Hello all, I’m Angela and I’m so happy to be able to say hello to you as a Nurture Development associate. Cormac invited me a while ago to join the Nurture Development team and it’s about time that I said a proper hello.

I absolutely passionately believe in asset-based community development.  Getting alongside folk and cheering them on as they put down the map and pick up the compass is one of my favourite pastimes.

Little has brought me as much joy of late as being part of the way my own neighbourhood in Wigan responded to COVID-19, seeking to do so in a way that invited people in, creating a shared sense of belonging and discovering an abundance of treasure and new friendships.  It’s been a homecoming.

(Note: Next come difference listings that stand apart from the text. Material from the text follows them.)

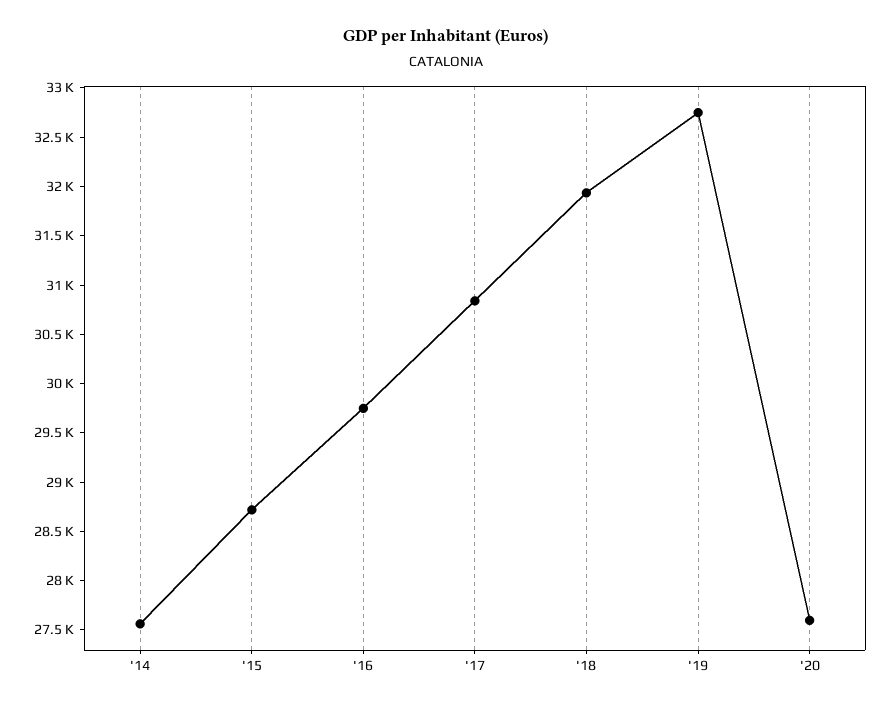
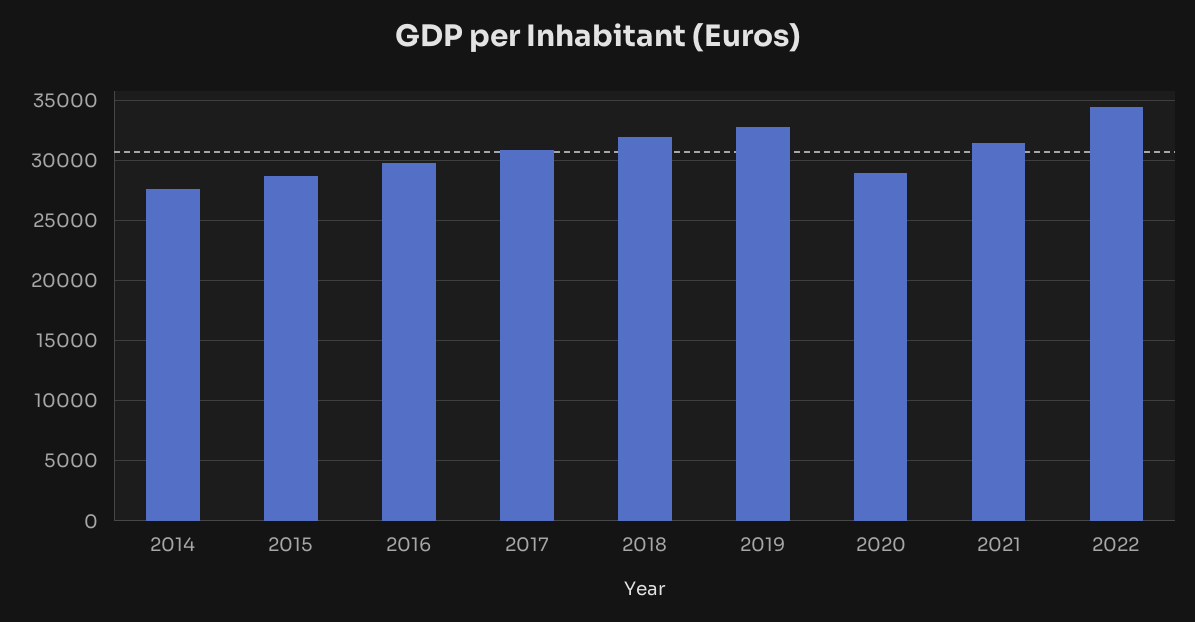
'20: 27600 -> 29000
2021: none -> 31500
2022: none -> 34500

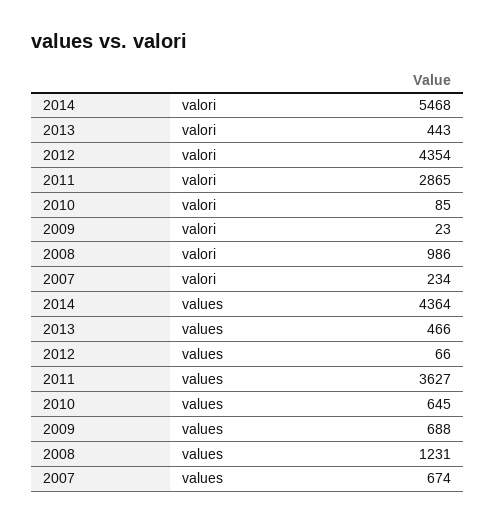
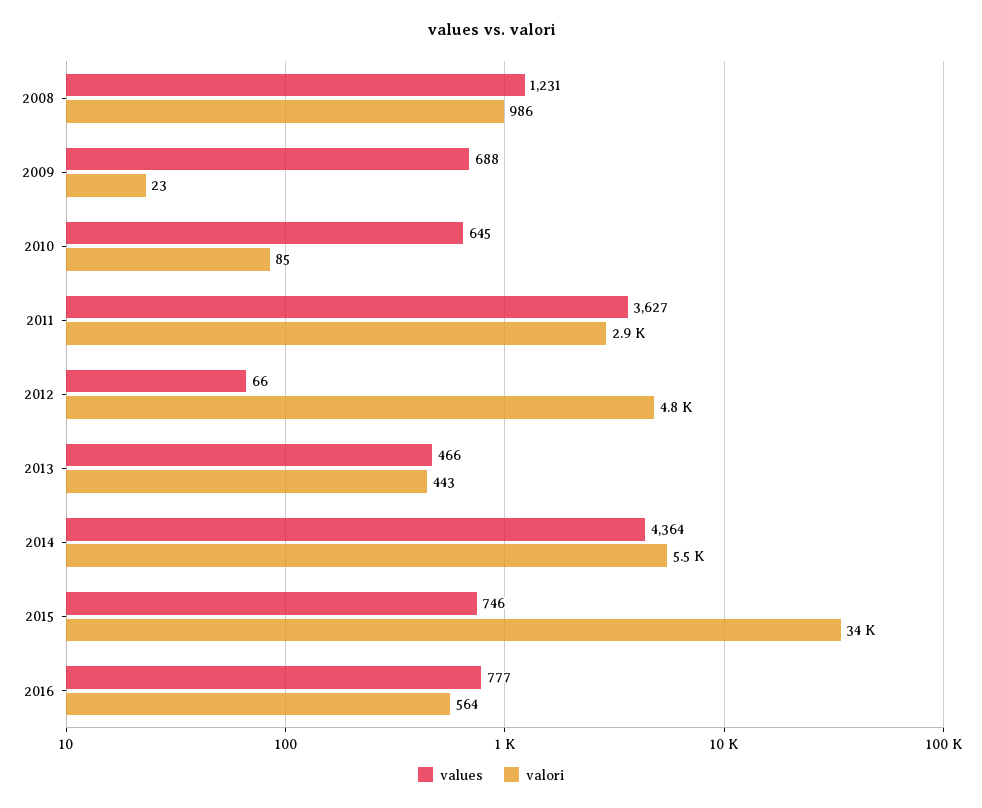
valori, 2012: 4354 -> 4800
valori, 2007: 234 -> none
values, 2007: 674 -> none
values, 2015: none -> 746
valori, 2015: none -> 34000
values, 2016: none -> 777
valori, 2016: none -> 564

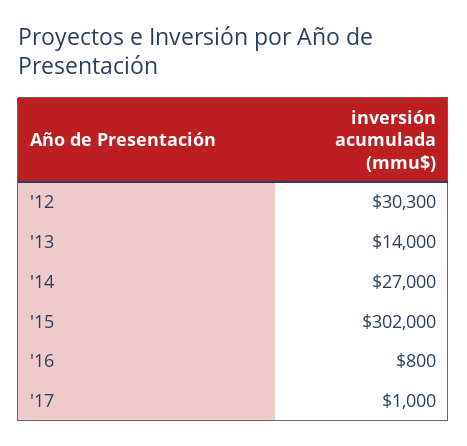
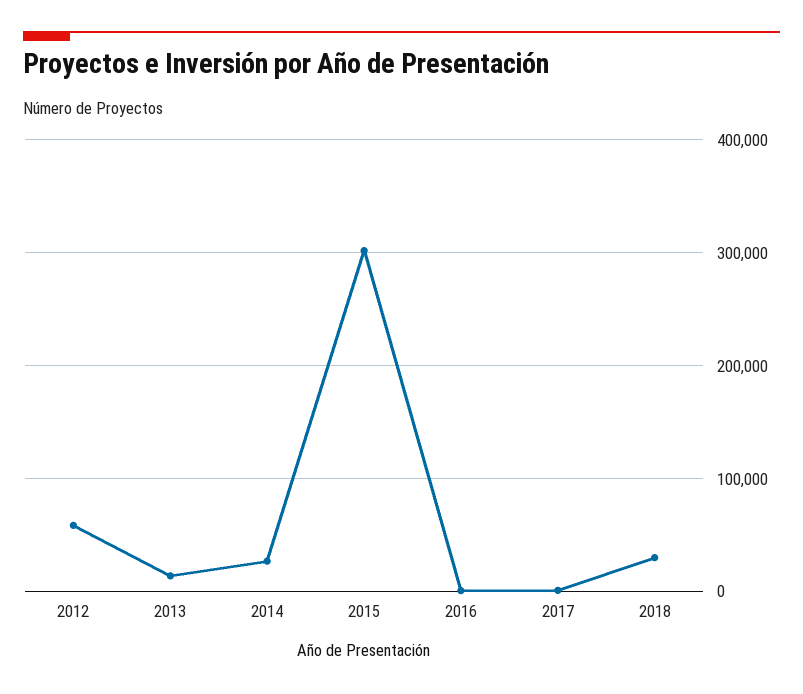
'12: 30300 -> 60000
2018: none -> 30000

I’ve also been cheering on a neighbourhood in Netherton, a village in Sefton, Merseyside for the last three years.  I’ve been a friend of this village since the 1990s and I’ll tell you more about that later. The way this village came together during the pandemic and want to continue being and doing together is inspirational.

If I can do more of this with Nurture Development, as an invited guest and alongsider, until I disappear into the woodlands with Jimmy the motorhome, then I’ll retire a happy & satisfied woman.  That’s my hope.

So how did I get here?  

If ABCD was a song I think I would say that I’ve always hummed the tune and known most of the lyrics and maybe occasionally misheard a few words, a bit like ‘Sweet Dreams are made of Cheese’, or ‘We built this city on sausage rolls’. It took a while for me to shift from ‘I want to make a difference’ to ‘I want to create space and conditions that enable people to come together and do it themselves.’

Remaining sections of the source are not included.